Leave oldest duplicate

[QUOTE=maestro360;4995609]Yep, that’s a lot of duplicates.

Thank you both for your answers. r937, you’ve came through for me again. That’s a very interesting query. Creating a temp table to call a join on is something I haven’t seen before.

I can generate now a list of meta id’s for my dupes. I’ve tried altering the SQL to generate only the id’s then wrap it in its own subquery and delete everything within the list it generates.


DELETE wp_postmeta FROM wp_postmeta where meta_id in(
  SELECT t.meta_id
  FROM ( SELECT post_id
              , meta_key
           FROM wp_postmeta
         GROUP
             BY post_id
              , meta_key
         HAVING COUNT(*) > 1 ) AS dupes
INNER
  JOIN wp_postmeta AS t
    ON t.post_id  = dupes.post_id
   AND t.meta_key = dupes.meta_key
)

I get an alert saying I can’t specify the target table for update in a where clause. I’ve found this is because MySQL won’t update the same table that’s been used in a the SELECT part of the query.

Any suggestions on how to work around this?[/QUOTE]

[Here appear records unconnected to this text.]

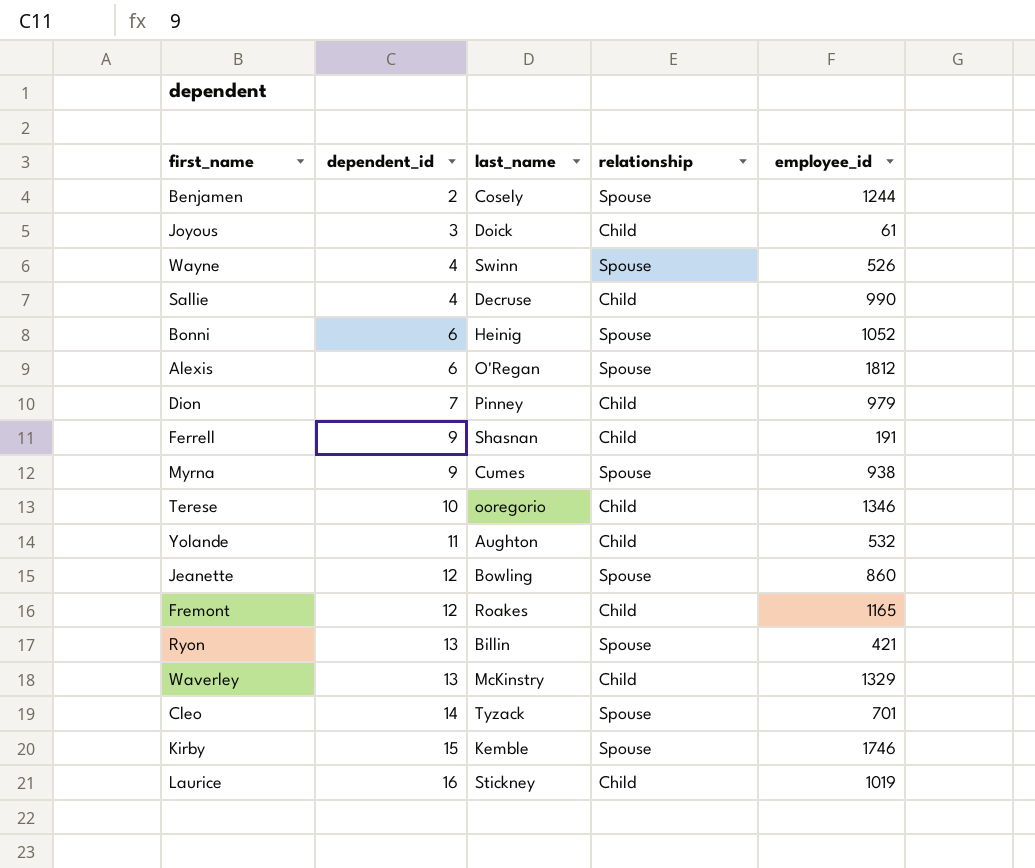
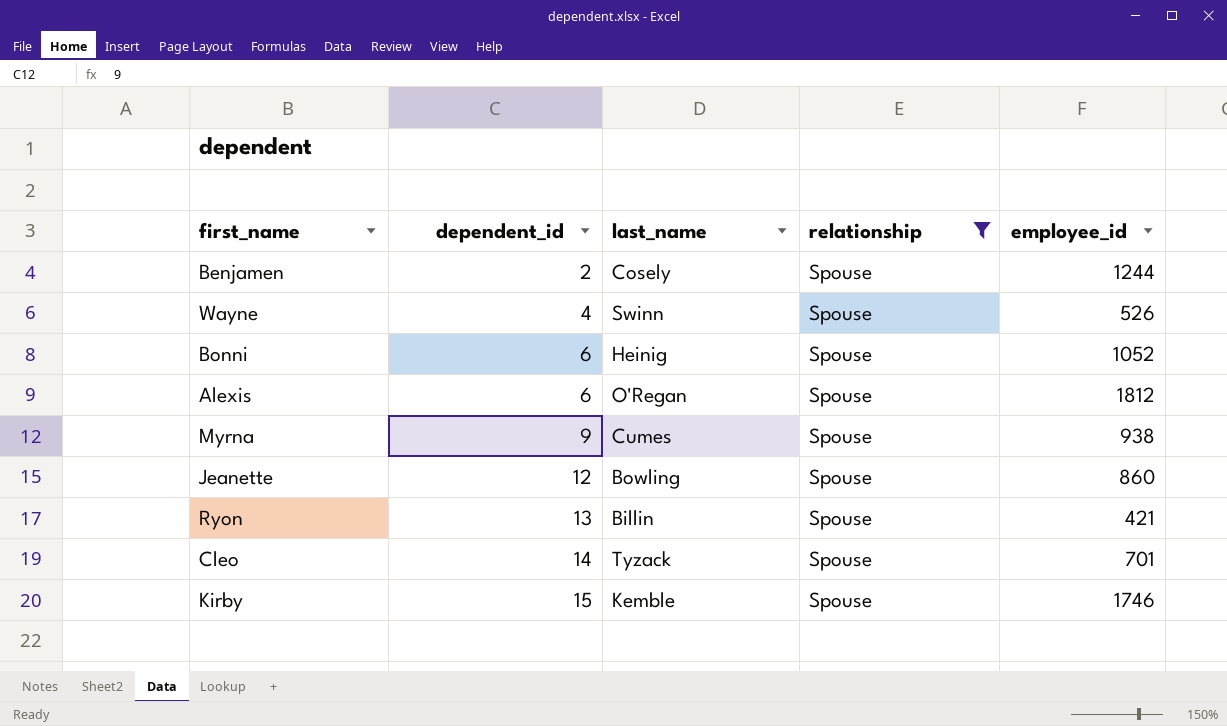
filter: none -> relationship = Spouse

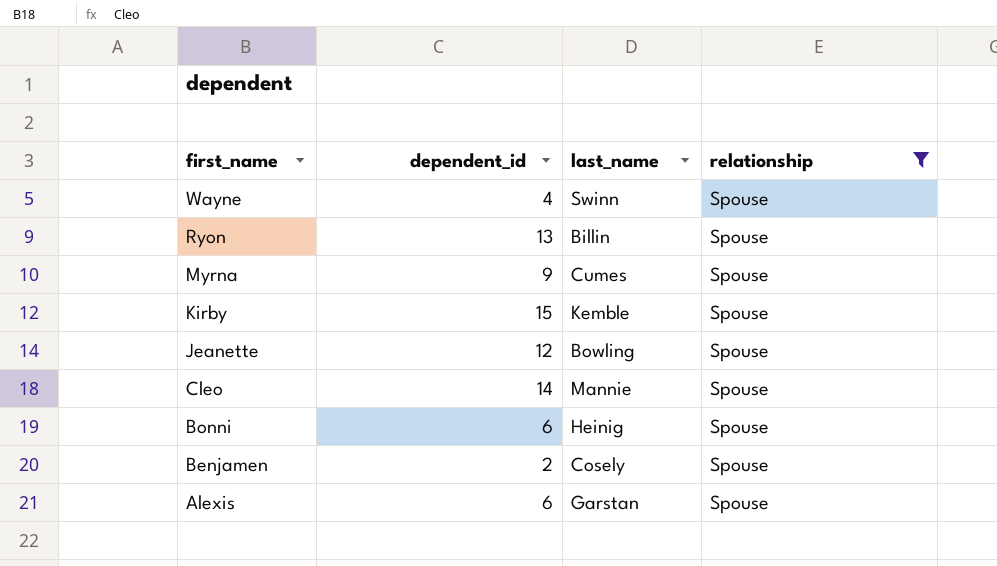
row order: dependent_id ascending -> first_name descending
column employee_id | position: 5 -> none
Cleo | last_name: Tyzack -> Mannie
Alexis | last_name: O'Regan -> Garstan

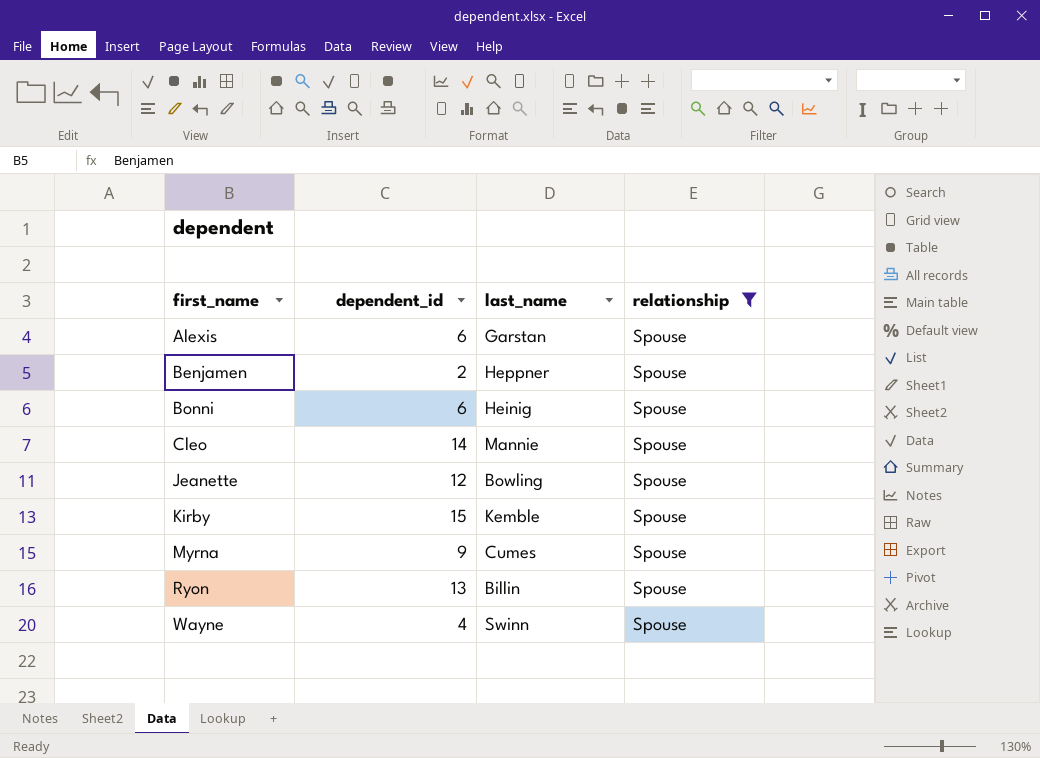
row order: first_name descending -> first_name ascending
Benjamen | last_name: Cosely -> Heppner

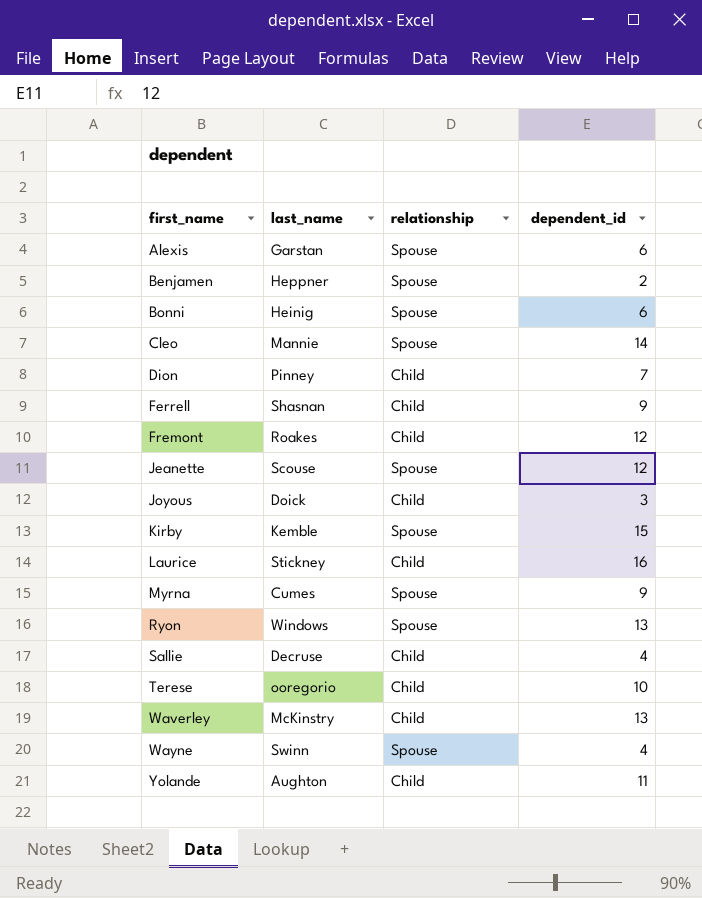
filter: relationship = Spouse -> none
column dependent_id | position: 2 -> 4
Jeanette | last_name: Bowling -> Scouse
Ryon | last_name: Billin -> Windows

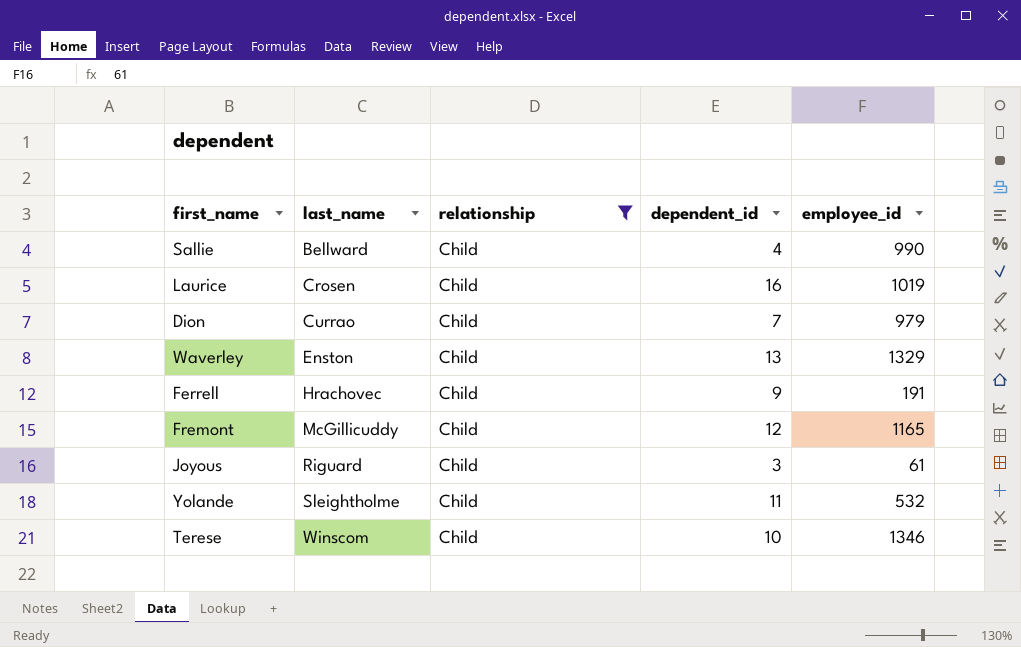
filter: none -> relationship = Child
row order: first_name ascending -> last_name ascending
column employee_id | position: none -> 5
Sallie | last_name: Decruse -> Bellward
Laurice | last_name: Stickney -> Crosen
Dion | last_name: Pinney -> Currao
Waverley | last_name: McKinstry -> Enston
Ferrell | last_name: Shasnan -> Hrachovec
Fremont | last_name: Roakes -> McGillicuddy
Joyous | last_name: Doick -> Riguard
Yolande | last_name: Aughton -> Sleightholme
Terese | last_name: ooregorio -> Winscom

I have a similar problem instead i have data from a jobmanager plug in, where each candidates resume is in wp_postmeta as each row , and have tons of duplicates f.e each candidates has wp_posts row and also about 8 rows for each post_id, however i don’t want to delete all the duplicates i want to leave one ( the oldest one), can someone help.